While other Ivy League schools take pride in their high marriage rates between students (50% of Princeton students marry another Princeton student), the college marriage market of the elite seems to take less prominence at Penn.
In our limited Penn experience, committed relationships are rare — Penn students are the least likely to get married in the Ivy League, after all. Penn hookup culture is rampant, and it seems no one wants anything “serious.” While friends from home ask, “Have you found your future husband?” friends at Penn discourage “dating” for any amount of time longer than a weekend.
As our cultural attitudes around dating constantly fluctuate, we have little authority in declaring that commitment is the best way to find love and satisfaction. Maybe we don’t need to “go steady,” but it’s worth figuring out why we’re so afraid to.
At the heart of the issue is Penn’s hyper-individualistic culture, which leaves little room for commitment, love, or fulfillment.
Penn students operate almost solely for our own gain. We are obsessed with what clubs and connections can give us rather than what we can contribute in return. We’re all sharks, fighting mercilessly for our own survival, not concerned about anything but ourselves. Meeting people is more about the connections they offer rather than the value of the relationship itself. When we volunteer, we do it for our resumes, not because we are convinced that we are helping to better our community. If we really wanted to make a difference, we would have to sacrifice something — time or comfort, something few are willing to do in the self-centered world of our college.
Penn’s preprofessional campus is obsessed with the allocation of our time. We squeeze coffee chats in the 15-minute breaks between our consulting club and superficial volunteering, allowing networking goals to take precedence over actual conversation, connection, and bonding. We pack our Google Calendars full until we don’t have time to think about who we are outside of those colored blocks, forgetting that what we take away from the college experience is not the clubs we joined but the people we formed relationships with.
If we cannot even sacrifice time to practice our ethics, how are we supposed to engage in meaningful relationships, the basis of which depends on sacrificing part of ourselves to make us, and the other person, better?
In Penn’s dating scene, self-preservation is the priority; never text first, never reply quicker than they did, and whatever you do, never — under any circumstances — admit you actually like them. Demonstrating that you care more than the person you’re involved with would be losing the upper hand.
Don’t you see it? We’re treating our relationships like a business contract, negotiating terms, all in the name of preserving our own assets.

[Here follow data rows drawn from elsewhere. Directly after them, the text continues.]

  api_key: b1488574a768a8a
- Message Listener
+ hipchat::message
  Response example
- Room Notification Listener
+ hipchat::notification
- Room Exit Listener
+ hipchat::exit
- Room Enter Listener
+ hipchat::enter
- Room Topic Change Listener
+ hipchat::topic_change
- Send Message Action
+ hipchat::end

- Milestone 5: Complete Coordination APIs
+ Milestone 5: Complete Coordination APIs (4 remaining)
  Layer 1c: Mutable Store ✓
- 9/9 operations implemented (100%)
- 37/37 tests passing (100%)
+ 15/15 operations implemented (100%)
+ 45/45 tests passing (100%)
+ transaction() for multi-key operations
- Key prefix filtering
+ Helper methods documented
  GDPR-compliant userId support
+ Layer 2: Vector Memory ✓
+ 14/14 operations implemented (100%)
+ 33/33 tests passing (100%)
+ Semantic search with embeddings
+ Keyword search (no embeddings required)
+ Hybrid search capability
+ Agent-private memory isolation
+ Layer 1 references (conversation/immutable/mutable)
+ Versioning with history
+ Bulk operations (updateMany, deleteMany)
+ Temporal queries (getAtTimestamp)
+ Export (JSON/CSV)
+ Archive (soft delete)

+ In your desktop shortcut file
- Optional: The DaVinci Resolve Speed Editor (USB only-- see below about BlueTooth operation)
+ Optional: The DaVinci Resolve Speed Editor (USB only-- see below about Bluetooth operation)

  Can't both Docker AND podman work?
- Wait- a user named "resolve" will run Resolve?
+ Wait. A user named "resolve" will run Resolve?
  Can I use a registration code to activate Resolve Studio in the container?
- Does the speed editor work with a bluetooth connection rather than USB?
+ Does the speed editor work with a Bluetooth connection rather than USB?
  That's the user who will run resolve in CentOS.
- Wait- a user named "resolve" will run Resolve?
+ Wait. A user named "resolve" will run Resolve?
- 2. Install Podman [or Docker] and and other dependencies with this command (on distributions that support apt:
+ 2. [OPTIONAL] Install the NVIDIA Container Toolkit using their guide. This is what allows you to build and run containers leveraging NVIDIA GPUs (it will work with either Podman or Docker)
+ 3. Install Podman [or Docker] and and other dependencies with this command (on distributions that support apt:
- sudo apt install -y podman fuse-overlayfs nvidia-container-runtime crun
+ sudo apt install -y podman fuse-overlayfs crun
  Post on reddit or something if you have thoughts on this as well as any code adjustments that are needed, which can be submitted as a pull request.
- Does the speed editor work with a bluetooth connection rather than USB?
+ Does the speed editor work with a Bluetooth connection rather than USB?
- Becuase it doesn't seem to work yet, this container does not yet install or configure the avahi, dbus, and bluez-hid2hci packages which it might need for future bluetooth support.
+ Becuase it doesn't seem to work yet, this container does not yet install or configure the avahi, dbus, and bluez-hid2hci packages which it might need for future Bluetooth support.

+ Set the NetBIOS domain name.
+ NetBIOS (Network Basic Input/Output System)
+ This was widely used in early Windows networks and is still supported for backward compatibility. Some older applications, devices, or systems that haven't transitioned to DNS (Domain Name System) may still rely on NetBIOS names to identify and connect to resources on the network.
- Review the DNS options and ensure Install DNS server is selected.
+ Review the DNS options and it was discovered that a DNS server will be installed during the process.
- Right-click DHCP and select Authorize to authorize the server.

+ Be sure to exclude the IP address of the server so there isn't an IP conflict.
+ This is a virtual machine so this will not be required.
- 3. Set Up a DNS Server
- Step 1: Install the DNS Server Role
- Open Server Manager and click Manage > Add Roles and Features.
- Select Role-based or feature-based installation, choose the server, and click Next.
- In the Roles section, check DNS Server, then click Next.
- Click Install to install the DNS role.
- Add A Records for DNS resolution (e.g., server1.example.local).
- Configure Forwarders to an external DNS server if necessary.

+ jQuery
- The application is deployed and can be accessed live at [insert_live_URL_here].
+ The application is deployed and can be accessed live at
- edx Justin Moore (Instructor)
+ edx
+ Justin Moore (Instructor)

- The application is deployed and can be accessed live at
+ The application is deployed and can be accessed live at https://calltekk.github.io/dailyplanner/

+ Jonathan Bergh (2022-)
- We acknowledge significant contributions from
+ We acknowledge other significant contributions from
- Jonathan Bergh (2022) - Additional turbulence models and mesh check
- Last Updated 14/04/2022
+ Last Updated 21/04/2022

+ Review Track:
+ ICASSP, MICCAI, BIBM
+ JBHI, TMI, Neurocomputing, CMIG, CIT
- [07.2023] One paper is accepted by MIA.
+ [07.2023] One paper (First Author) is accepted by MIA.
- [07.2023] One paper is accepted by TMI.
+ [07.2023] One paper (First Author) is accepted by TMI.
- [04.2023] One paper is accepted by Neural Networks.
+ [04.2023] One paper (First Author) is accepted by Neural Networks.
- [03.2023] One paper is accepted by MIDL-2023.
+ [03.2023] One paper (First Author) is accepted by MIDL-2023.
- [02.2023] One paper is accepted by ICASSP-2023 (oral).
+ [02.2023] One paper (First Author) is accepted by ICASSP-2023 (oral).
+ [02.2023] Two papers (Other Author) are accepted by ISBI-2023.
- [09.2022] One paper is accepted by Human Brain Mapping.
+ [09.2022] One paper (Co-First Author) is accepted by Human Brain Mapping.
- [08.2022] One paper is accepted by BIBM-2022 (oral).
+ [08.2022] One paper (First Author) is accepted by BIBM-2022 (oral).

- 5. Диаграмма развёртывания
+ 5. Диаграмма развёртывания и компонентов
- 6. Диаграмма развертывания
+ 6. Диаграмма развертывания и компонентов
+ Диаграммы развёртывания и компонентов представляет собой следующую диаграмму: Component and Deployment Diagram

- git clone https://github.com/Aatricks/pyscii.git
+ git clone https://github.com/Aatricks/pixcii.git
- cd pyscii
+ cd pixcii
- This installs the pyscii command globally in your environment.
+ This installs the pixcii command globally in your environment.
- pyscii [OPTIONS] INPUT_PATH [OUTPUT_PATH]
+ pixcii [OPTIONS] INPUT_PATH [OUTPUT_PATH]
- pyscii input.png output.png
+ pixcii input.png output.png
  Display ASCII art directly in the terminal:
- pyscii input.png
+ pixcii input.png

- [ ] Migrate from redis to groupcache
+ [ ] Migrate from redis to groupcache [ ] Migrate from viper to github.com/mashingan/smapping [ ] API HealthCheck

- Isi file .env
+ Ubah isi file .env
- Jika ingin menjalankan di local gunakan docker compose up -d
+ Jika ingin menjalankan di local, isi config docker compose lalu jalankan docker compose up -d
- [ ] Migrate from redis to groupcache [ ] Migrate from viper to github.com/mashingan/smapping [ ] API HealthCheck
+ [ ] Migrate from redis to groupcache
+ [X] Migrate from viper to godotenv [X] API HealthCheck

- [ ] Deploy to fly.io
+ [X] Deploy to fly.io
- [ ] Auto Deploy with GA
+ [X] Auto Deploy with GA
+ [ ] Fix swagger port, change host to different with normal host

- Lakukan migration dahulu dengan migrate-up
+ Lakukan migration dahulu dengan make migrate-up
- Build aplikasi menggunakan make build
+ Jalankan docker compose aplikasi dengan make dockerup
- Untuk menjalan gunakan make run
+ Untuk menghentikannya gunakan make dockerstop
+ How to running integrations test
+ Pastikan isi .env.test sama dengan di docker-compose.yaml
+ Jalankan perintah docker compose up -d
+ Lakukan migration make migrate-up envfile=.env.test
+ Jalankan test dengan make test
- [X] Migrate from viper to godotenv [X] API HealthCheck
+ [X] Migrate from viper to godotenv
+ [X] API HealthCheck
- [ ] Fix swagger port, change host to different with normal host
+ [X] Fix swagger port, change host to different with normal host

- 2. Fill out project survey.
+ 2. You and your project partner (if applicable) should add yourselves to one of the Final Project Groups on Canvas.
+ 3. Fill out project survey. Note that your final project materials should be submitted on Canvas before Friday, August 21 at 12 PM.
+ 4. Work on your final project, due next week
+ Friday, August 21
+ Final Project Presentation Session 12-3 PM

In the economy of Penn dating, the moment you “catch feelings” is the moment your stock plummets. Perhaps we’ve corporatized, or rather Whartonized, connections with one another. It’s become embarrassing to show vulnerability because it’s a liability in our performative dance of indifference. Students are constantly projecting nonchalance and apathy in order to be the one that doesn’t “lose.”
It’s exactly this fear of losing that’s preventing so many of us from genuine connection. Losing control, losing power, losing the upper hand in a dynamic where caring too much feels like a weakness. “Ghost before you get ghosted. Leave before they can leave. Drop them before you get dropped.” Penn’s culture is more about having to stay single, stay winning, and stay preserving our egos.
But since when did maintaining the upper hand outweigh finding the love (or loves) of your life? We grew up watching characters race through the streets (“When Harry Met Sally”), confess their love over an intercom (“10 Things I Hate About You”), or write a letter every day for a year (“The Notebook”). These cinematic characters put their egos aside, willing to risk embarrassment for connection, something bigger and more fulfilling than self-interest.
It’s not “negotiate in love,” it’s “fall in love.” Jump before you look. Speak before you think.
We learn to love from the people who love us. Those who love you don’t hesitate to help you in a crisis. Our best friends don’t wonder if caring about us makes them look weak.
People who care for us are willing to sacrifice their needs for us. We should be willing to sacrifice our comfort in exchange for something greater, too: a community based on an ethic of love. Relationships are a transformative force, and we should be prioritizing personal relationships over material advancement.
Sure, this all sounds right, but how? We can’t single-handedly change the culture of nonchalance that our generation is so attuned to. However, we can on Penn’s campus. Penn isn’t merely Locust Walk and Huntsman Hall. Penn is us.
Our advice: Reject the instinct to save yourself. Text first and respond fast. Admit you like them. Take the risk even if it makes you feel vulnerable. Vulnerability doesn’t guarantee falling in love, but preserving our egos at all costs guarantees loneliness. If we treat one aspect of our lives like a business deal, we risk treating our relationships like one, too.
Human connection can’t be a game where we save our assets. The apathy wars are killing our ability to connect, and Penn continues to be a battlefield. Be a real soldier and take the risks, not just for yourself, but for others who reap the benefits of your love, too.